L'agence spatiale japonaise, l'Agence japonaise d'exploration aérospatiale (JAXA), a annoncé son intention de lancer la mission Mars Moons eXploration (MMX) le 20 octobre, marquant une étape importante dans la science planétaire. m. heure locale. Son objectif principal est de collecter et de renvoyer des échantillons d'une des lunes de Mars, Phobos, offrant un aperçu de la formation du système solaire et des origines potentielles de la vie sur Terre. Le vaisseau spatial MMX restera en orbite autour de Mars pendant environ trois ans avant de tenter un atterrissage sur Phobos.
La mission est une continuation des efforts de JAXA pour faire progresser l'exploration de l'espace lointain, en s'appuyant sur des succès antérieurs tels que la mission Hayabusa-2, qui a récupéré avec succès des échantillons d'un astéroïde. Les objectifs scientifiques de la mission comprennent la détermination de la question de savoir si les lunes martienne sont issues d'un impact géant ou d'astéroïdes capturés.
Selon Patrick Michel, un astrophysicien français travaillant sur le rover IDEFIX, du nom du chien du personnage comique Astérix, l'étude de Phobos et Deimos pourrait fournir des informations essentielles sur le transport de l'eau, des volatiles et des composés organiques de l'extérieur du système solaire vers les planètes rocheuses intérieures.

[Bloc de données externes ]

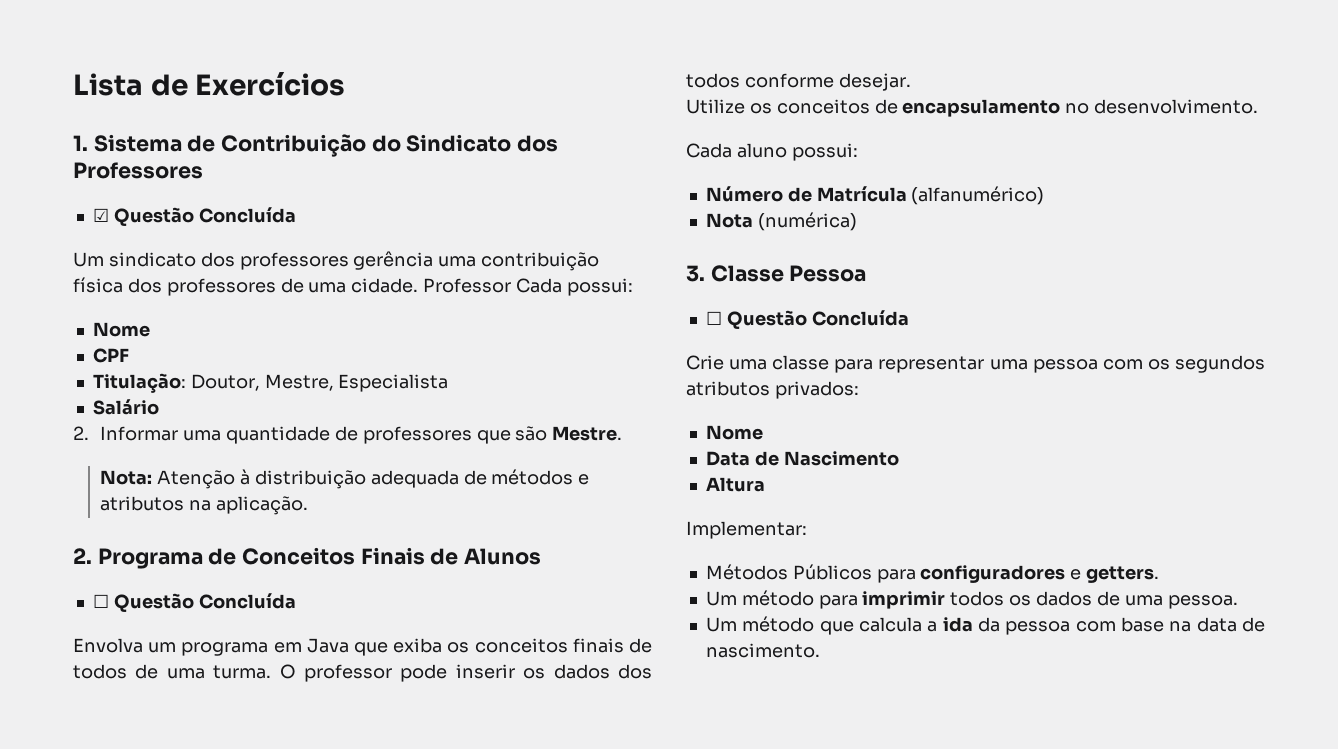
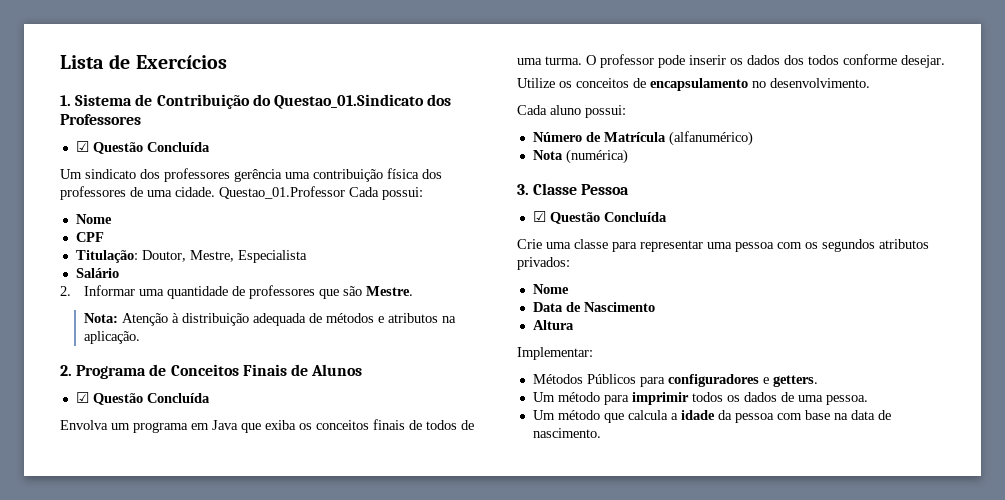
- 1. Sistema de Contribuição do Sindicato dos Professores
+ 1. Sistema de Contribuição do Questao_01.Sindicato dos Professores
- Professor Cada possui:
+ Questao_01.Professor Cada possui:
  2. Programa de Conceitos Finais de Alunos
- ☐ Questão Concluída
+ ☑ Questão Concluída
  3. Classe Pessoa
- ☐ Questão Concluída
+ ☑ Questão Concluída
- Um método que calcula a ida da pessoa com base na data de nascimento.
+ Um método que calcula a idade da pessoa com base na data de nascimento.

En explorant la faisabilité d'utiliser Phobos comme une "station spatiale naturelle", la mission cherche à établir l'infrastructure nécessaire pour des séjours de longue durée sur la planète rouge. Cela comprend le développement de capacités d'atterrissage et de décollage fiables dans des environnements à faible gravité, un défi mis en évidence par les ingénieurs impliqués dans le projet.
Alors que le rover Perseverance de la NASA continue de collecter des échantillons sur la surface martienne, son plan de retour d'échantillons fait face à l'incertitude politique. Pendant ce temps, la mission Tianwen-3 de la Chine, dont le lancement est prévu vers 2028, vise à ramener des échantillons de Mars sur Terre d'ici 2031, ce qui pourrait précéder la mission japonaise. Le succès antérieur de la Chine avec la mission Tianwen-1, qui a déployé le rover Zhurong sur Mars en 2021, souligne sa présence croissante dans l'exploration interplanétaire. La collaboration internationale joue un rôle central dans la mission MMX, avec les contributions du CNES français, du DLR allemand, de la NASA et de l'Agence spatiale européenne (ESA).
La participation de nombreuses universités et entreprises technologiques souligne la nature interdisciplinaire de l'exploration spatiale moderne. Alors que le compte à rebours pour le lancement du 20 octobre commence, la mission est un témoignage de la poursuite partagée de la connaissance de notre voisinage cosmique. L'exécution réussie de MMX pourrait considérablement améliorer la compréhension de l'humanité du passé du système solaire et de ses implications pour l'avenir.